From the listing below, pick out each line with the word "weight".

* [Source material]:
▬▬▬▬▬▬
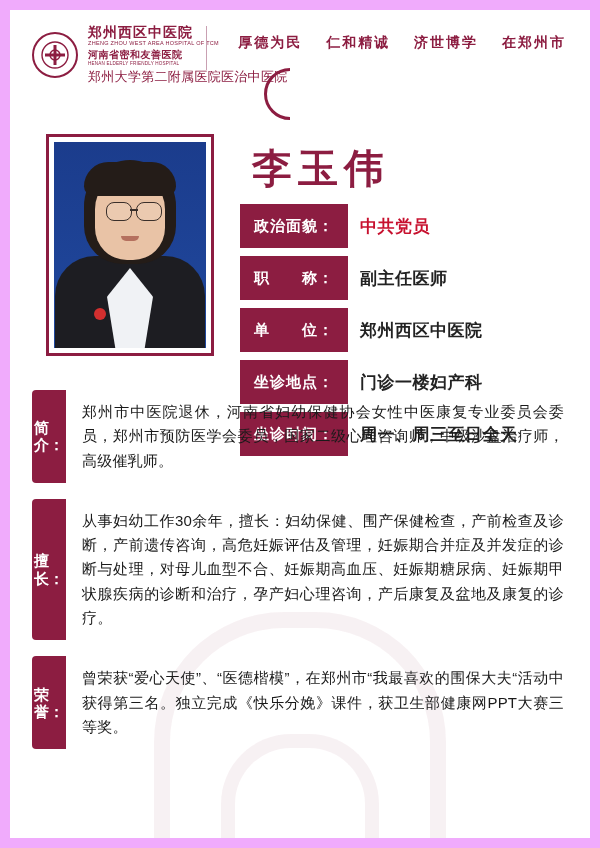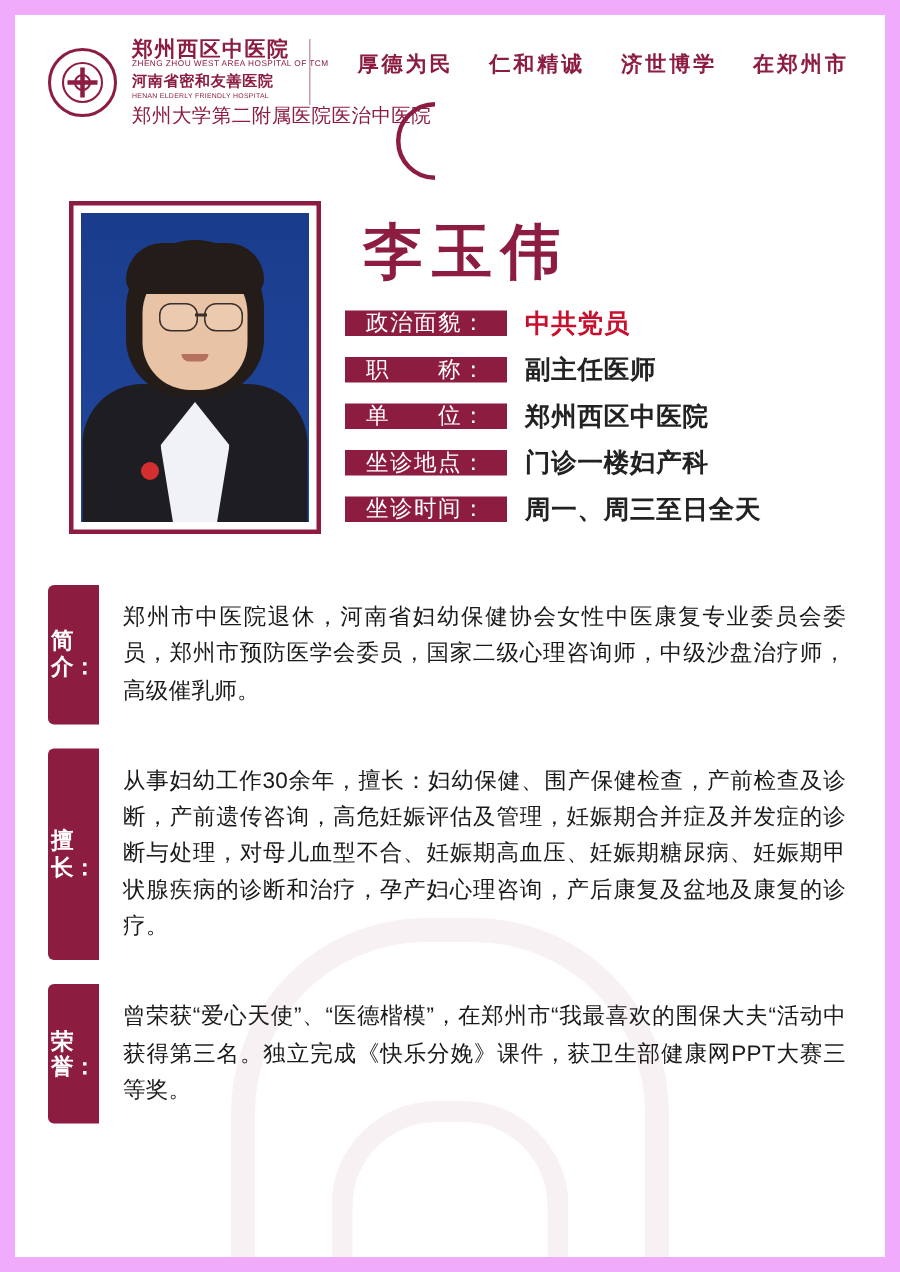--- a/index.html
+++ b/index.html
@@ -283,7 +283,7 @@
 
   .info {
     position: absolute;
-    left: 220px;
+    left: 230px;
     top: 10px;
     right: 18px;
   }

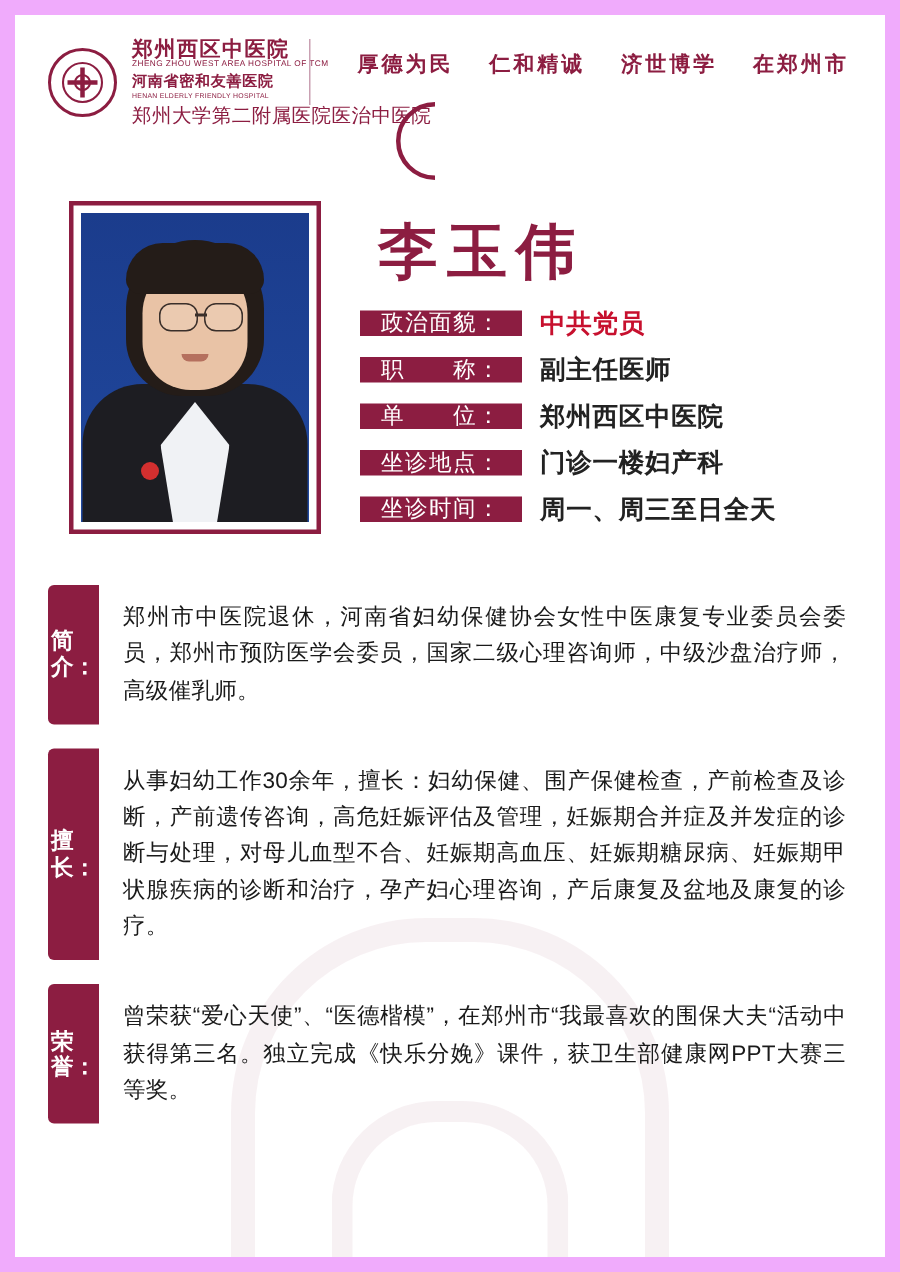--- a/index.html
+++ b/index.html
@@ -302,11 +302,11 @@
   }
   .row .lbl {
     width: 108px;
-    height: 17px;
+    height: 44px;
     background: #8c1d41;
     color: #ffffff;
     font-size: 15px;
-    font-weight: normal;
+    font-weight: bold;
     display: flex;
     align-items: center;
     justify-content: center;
▬▬▬▬▬▬
* [Answer to this exercise]:
-    font-weight: normal;
+    font-weight: bold;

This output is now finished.